= Exercise data =
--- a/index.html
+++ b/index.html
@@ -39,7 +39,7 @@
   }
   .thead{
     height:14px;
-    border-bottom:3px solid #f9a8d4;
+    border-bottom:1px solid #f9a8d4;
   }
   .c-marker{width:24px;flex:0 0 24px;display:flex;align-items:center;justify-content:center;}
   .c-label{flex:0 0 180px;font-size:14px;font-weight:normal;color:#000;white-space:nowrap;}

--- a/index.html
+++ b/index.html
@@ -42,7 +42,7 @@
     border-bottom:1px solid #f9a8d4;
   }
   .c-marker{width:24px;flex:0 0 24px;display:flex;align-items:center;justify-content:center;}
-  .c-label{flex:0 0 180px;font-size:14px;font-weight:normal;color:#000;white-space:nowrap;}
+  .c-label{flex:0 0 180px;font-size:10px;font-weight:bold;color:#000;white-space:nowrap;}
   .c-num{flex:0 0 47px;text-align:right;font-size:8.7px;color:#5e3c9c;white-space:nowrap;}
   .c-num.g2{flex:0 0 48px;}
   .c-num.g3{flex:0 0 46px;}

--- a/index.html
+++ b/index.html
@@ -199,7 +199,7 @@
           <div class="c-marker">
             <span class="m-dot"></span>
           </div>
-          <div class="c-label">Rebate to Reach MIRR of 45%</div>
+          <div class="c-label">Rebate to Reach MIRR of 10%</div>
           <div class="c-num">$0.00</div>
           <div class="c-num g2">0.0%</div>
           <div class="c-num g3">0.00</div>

==

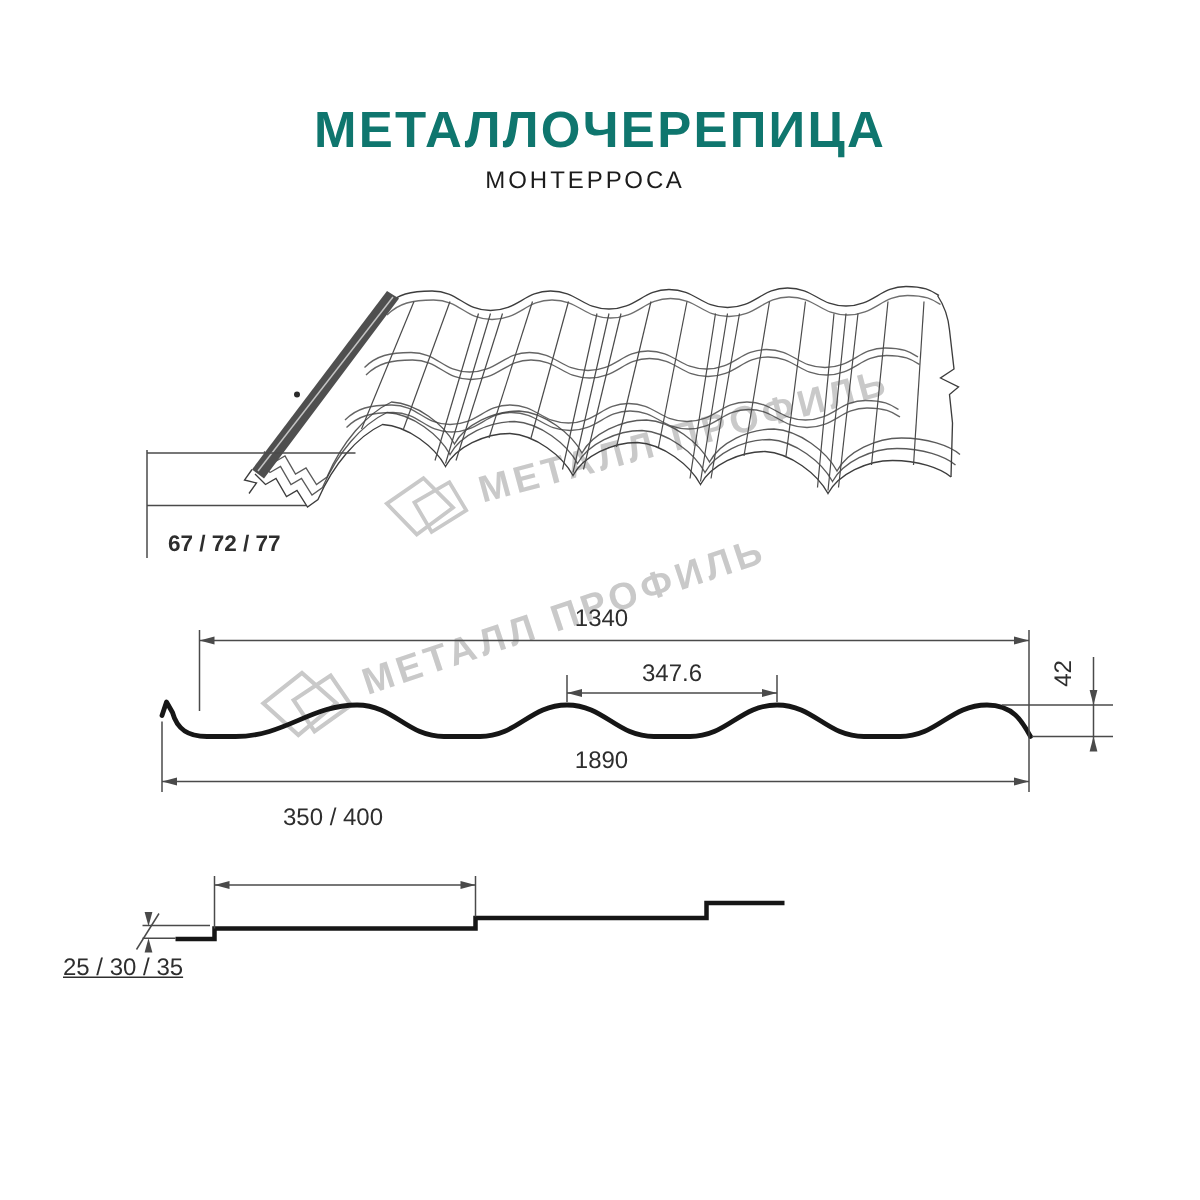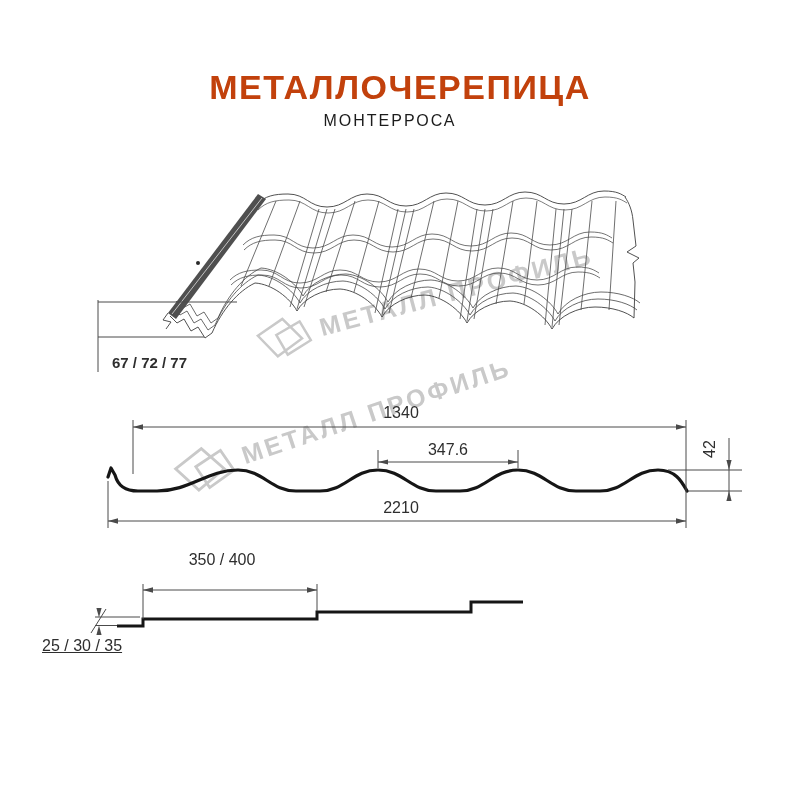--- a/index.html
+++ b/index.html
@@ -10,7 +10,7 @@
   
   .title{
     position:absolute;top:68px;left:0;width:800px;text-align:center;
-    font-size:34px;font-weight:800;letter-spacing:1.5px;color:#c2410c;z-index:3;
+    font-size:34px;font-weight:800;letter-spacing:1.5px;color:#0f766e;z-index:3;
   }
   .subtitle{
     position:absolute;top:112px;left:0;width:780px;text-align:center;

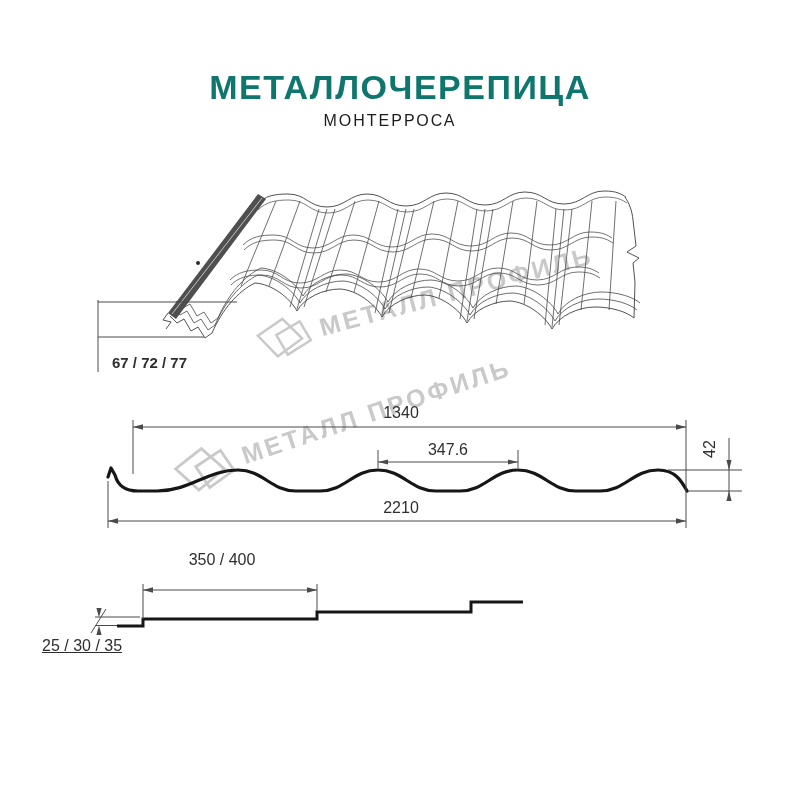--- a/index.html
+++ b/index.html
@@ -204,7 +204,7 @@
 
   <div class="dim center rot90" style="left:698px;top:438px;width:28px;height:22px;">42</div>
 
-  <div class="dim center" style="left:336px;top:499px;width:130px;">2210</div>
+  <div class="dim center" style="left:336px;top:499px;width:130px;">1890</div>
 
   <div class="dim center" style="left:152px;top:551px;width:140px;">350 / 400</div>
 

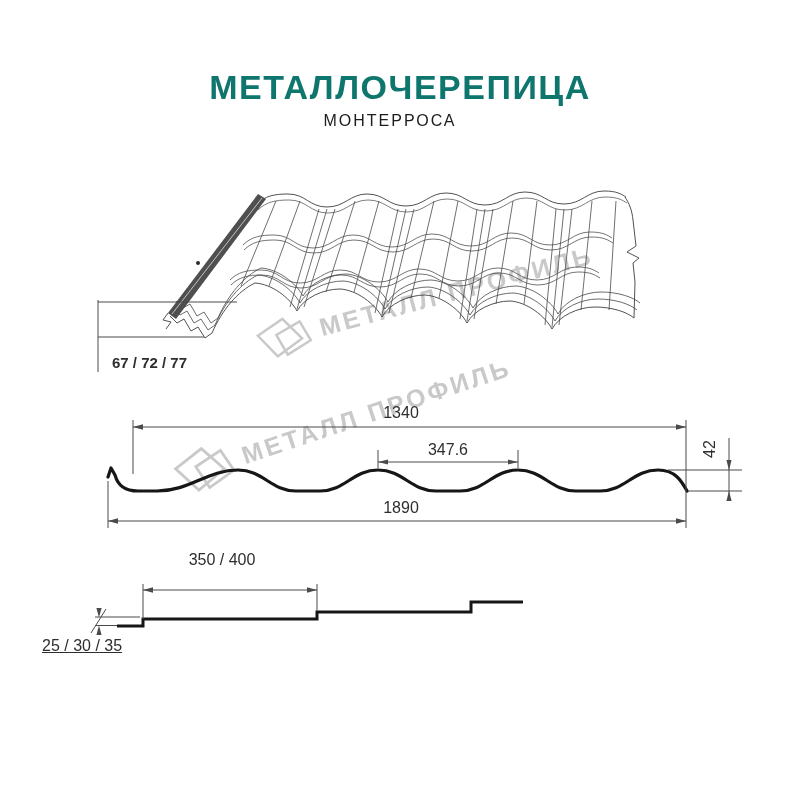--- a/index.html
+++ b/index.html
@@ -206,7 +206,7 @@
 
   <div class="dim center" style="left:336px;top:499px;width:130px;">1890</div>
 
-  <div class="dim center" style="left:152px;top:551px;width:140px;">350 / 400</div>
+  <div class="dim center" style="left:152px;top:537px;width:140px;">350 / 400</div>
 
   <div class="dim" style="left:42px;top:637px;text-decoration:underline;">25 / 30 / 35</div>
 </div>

--

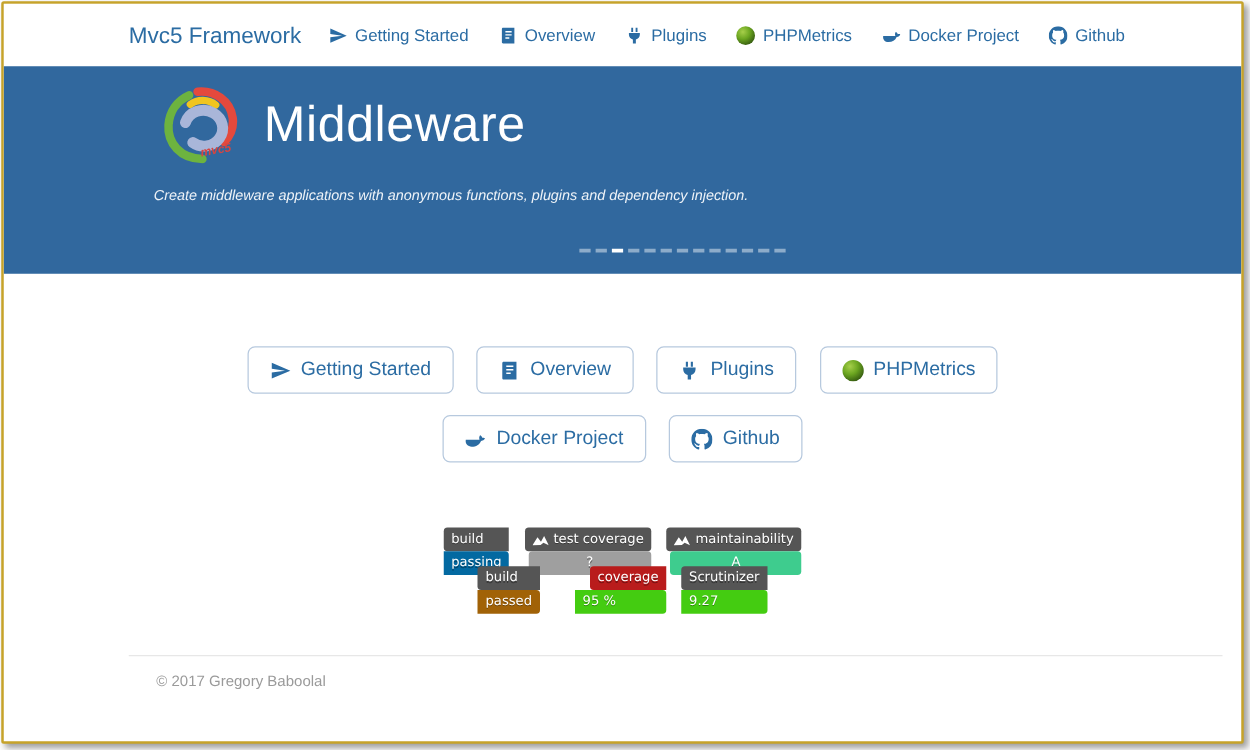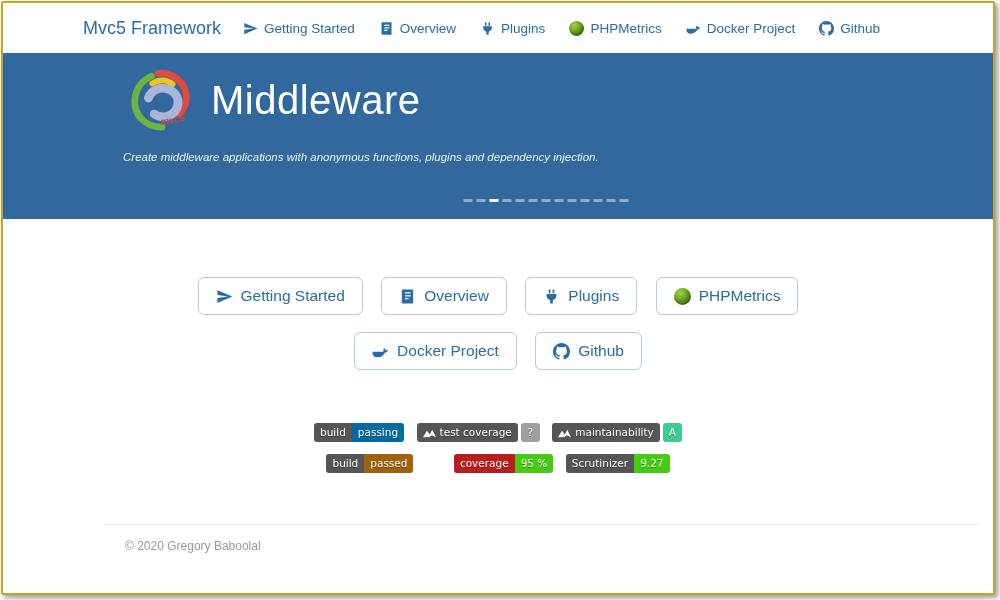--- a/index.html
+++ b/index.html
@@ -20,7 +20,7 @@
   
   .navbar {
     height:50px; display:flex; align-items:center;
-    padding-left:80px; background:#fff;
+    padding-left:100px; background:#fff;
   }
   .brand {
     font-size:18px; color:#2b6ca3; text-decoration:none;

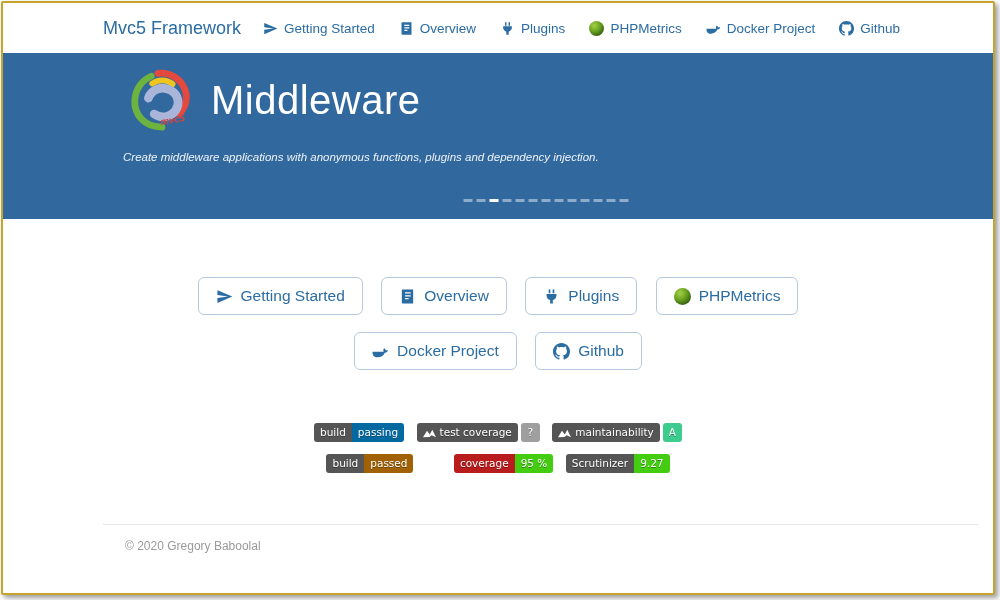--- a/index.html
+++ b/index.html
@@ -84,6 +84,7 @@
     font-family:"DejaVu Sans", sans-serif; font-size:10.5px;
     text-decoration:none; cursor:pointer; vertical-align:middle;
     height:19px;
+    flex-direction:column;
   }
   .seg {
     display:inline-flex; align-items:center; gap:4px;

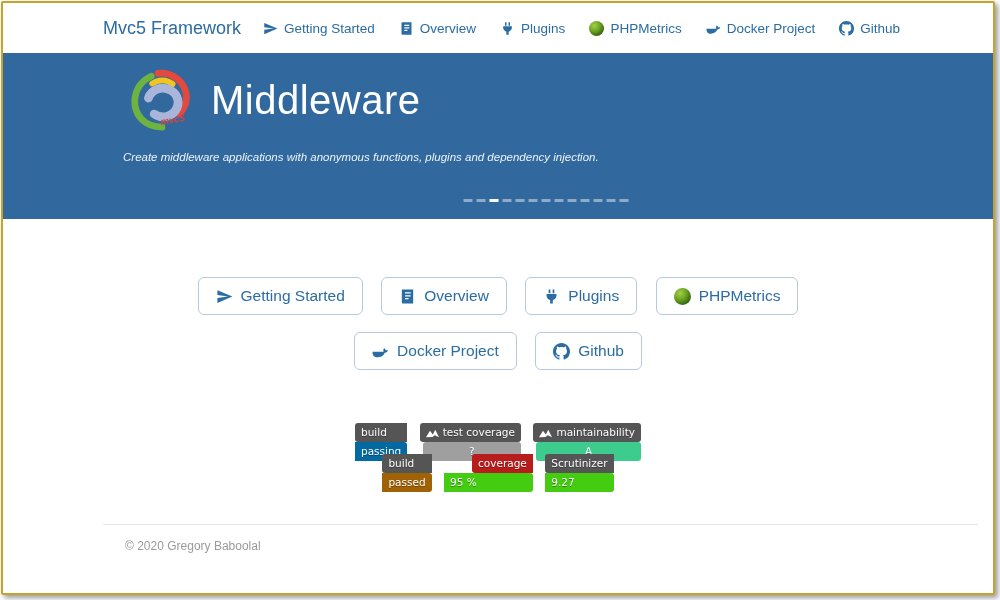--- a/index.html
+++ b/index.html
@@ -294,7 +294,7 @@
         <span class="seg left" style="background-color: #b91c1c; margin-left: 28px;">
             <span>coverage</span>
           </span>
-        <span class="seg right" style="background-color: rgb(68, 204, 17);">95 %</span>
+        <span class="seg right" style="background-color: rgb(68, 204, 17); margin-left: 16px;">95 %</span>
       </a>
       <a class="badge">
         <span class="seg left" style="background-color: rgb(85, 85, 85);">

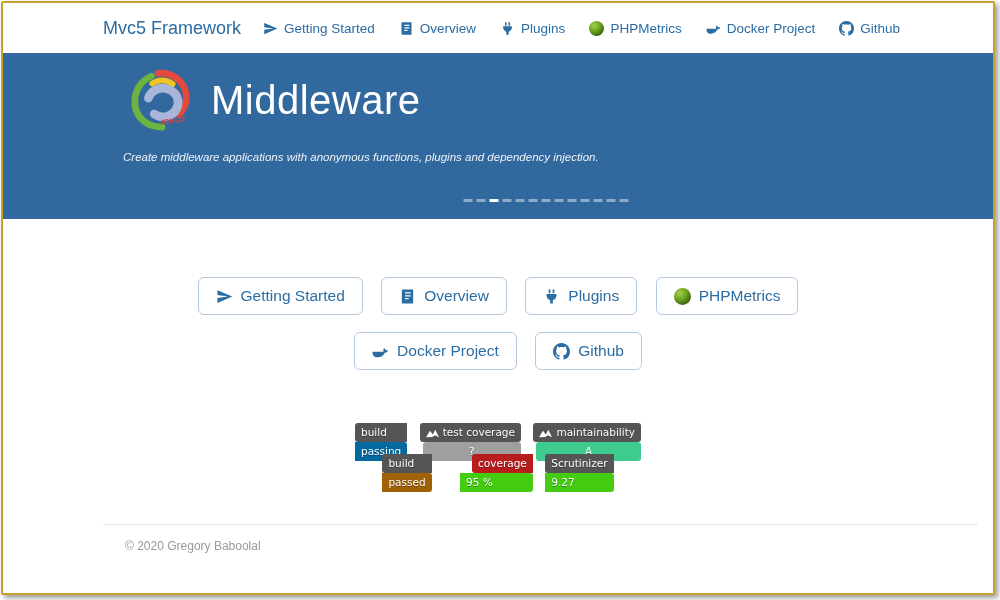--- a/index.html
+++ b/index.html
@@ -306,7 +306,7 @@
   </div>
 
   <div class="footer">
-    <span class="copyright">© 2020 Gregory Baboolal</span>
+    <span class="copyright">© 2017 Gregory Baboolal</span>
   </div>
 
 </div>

= Exercise requirements =
Now copy each line of the entries that mentions "nowrap".

= Response to this task =
   .c-label{flex:0 0 180px;font-size:14px;font-weight:normal;color:#000;white-space:nowrap;}
-  .c-label{flex:0 0 180px;font-size:14px;font-weight:normal;color:#000;white-space:nowrap;}
+  .c-label{flex:0 0 180px;font-size:10px;font-weight:bold;color:#000;white-space:nowrap;}
   .c-num{flex:0 0 47px;text-align:right;font-size:8.7px;color:#5e3c9c;white-space:nowrap;}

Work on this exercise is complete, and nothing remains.